Gordon McGregor
- Born: 28 November 1921 Linlithgow, West Lothian, Scotland
- Died: 29 September 2001 (aged 79)
- Nationality: British (Scottish)

Career history
- 1947–1950, 1967: Glasgow Tigers
- 1951–1954: Motherwell/Lanarkshire Eagles
- 1955–1956: Leicester Hunters
- 1957–1962: Oxford Cheetahs
- 1963–1966: Belle Vue Aces
- 1967: Long Eaton Archers
- 1969: King's Lynn Starlets
- 1970: Doncaster Dragons
- 1971: Birmingham Brummies

Team honours
- 1963: National League

= Gordon McGregor (speedway rider) =

British speedway rider

James Ramsay Gordon McGregor (28 November 1921 – 29 September 2001) was a motorcycle speedway rider from Scotland.

== Career ==
McGregor started racing in the British leagues during the 1947 Speedway National League Division Two season, when riding for the Glasgow Tigers but struggled to achieve a decent average during the first two seasons with the club.

During the 1949 season, McGregor improved significantly, almost doubling his average and in 1950 he helped his team finish runner-up in the league table. Despite a last successful season with the Tigers he switched to the Motherwell Eagles for the 1952 season. He would spend the next four years in Motherwell (becoming captain) before asking for a transfer in 1954. He moved south to join the Leicester Hunters for the 1955 Speedway National League Division Two season. During this period, he was consistently averaging over 8 and was a heat leader for his team.

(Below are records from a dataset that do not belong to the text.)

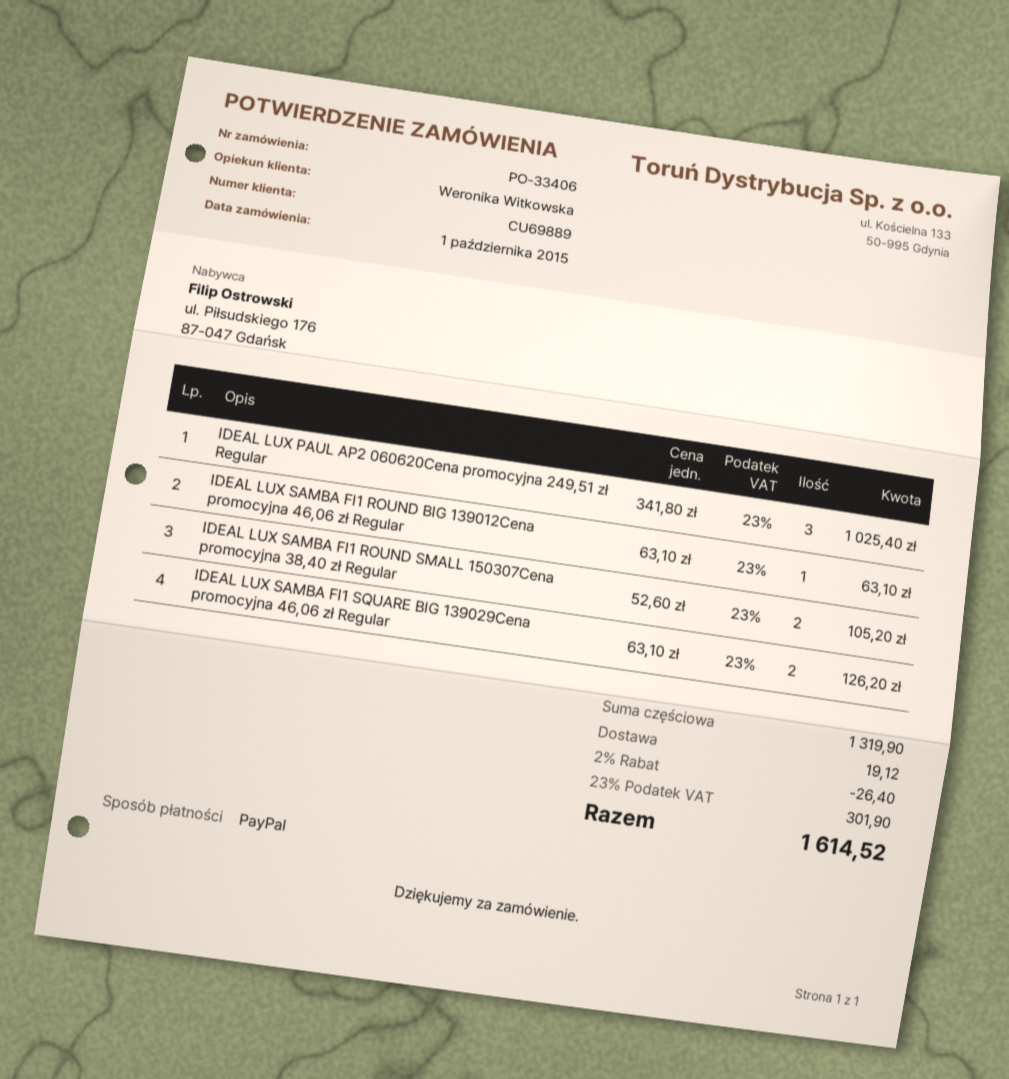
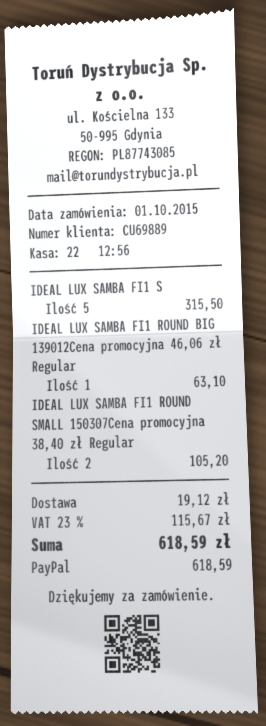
IDEAL LUX PAUL AP2 060620Cena promocyjna 249,51 zł Regular: 3 for 1025.40 -> none
IDEAL LUX SAMBA FI1 SQUARE BIG 139029Cena promocyjna 46,06 zł Regular: 2 for 126.20 -> 5 for 315.50
discount: 2% = 26.40 -> none
tax: 23% = 301.90 -> 23% = 115.67
total: 1614.52 -> 618.59

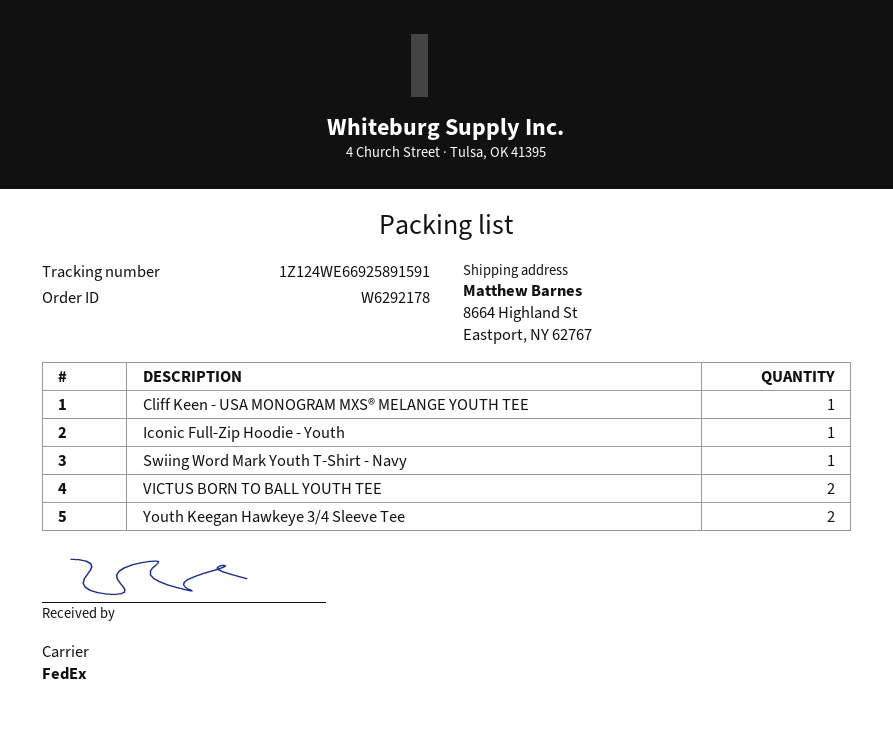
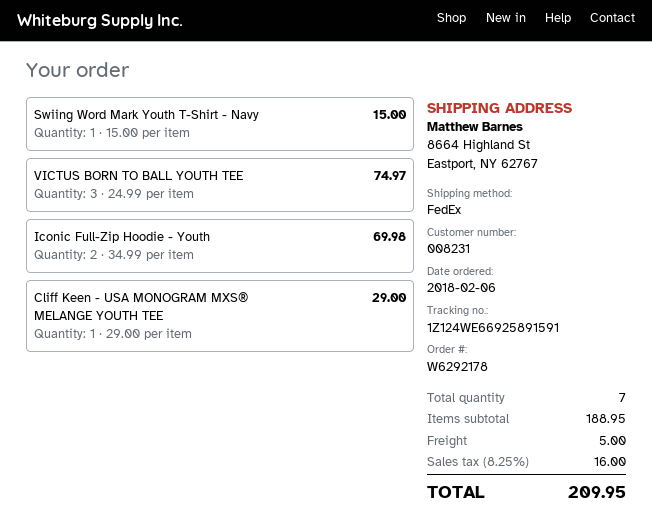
Iconic Full-Zip Hoodie - Youth: 1 -> 2
VICTUS BORN TO BALL YOUTH TEE: 2 -> 3
Youth Keegan Hawkeye 3/4 Sleeve Tee: 2 -> none

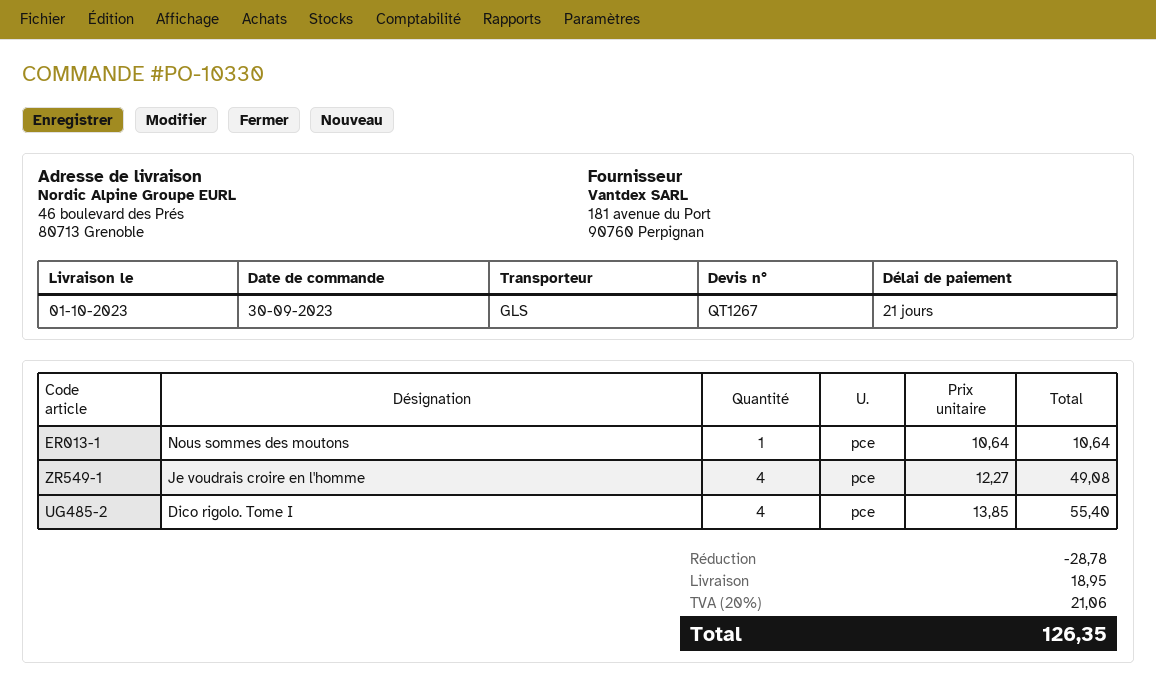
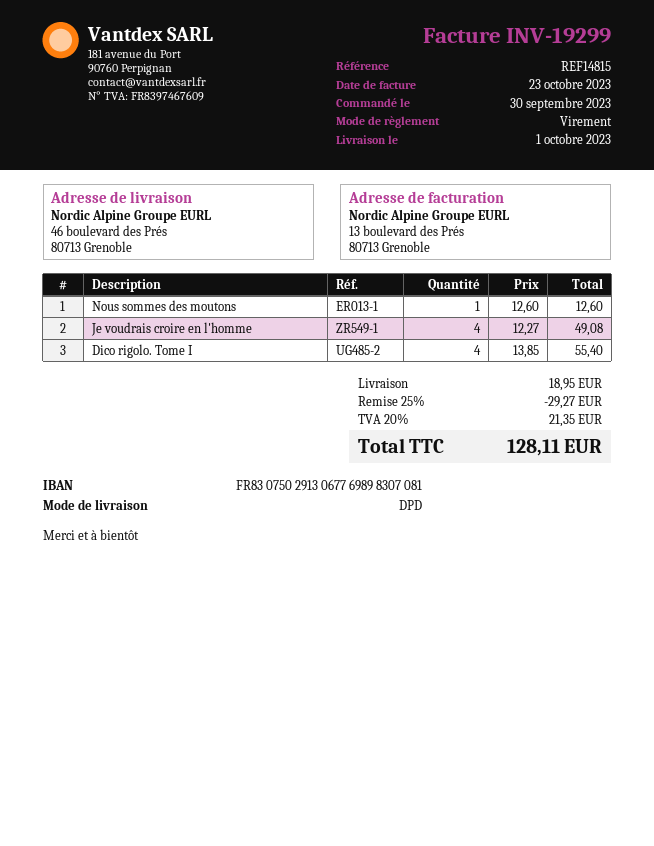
shipping method: GLS -> DPD
Nous sommes des moutons: 1 x 10.64 = 10.64 -> 1 x 12.60 = 12.60
discount: 28.78 -> 29.27
tax: 20% = 21.06 -> 20% = 21.35
total: 126.35 -> 128.11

In 1957, McGregor rode for the first time in the highest league of British Speedway with the Oxford Cheetahs. The step up made little difference as he continued to impress as a heat leader and averaged 8.31 in 1959. After six years with Oxford, he still had no silverware to his name but this changed when he joined the Belle Vue Aces in 1963. In his first season with the Manchester club he was a league champion. He remained with Belle Vue on the formation of the new British League in 1965.

During this period, McGregor was winning international caps and won 19 England national speedway team caps; Scottish riders competed for England at the time.

After the 1967 season, McGregor only made a handful of appearances over the next five years from 1967 to 1971, with the exception of a full season with Doncaster Dragons in 1970.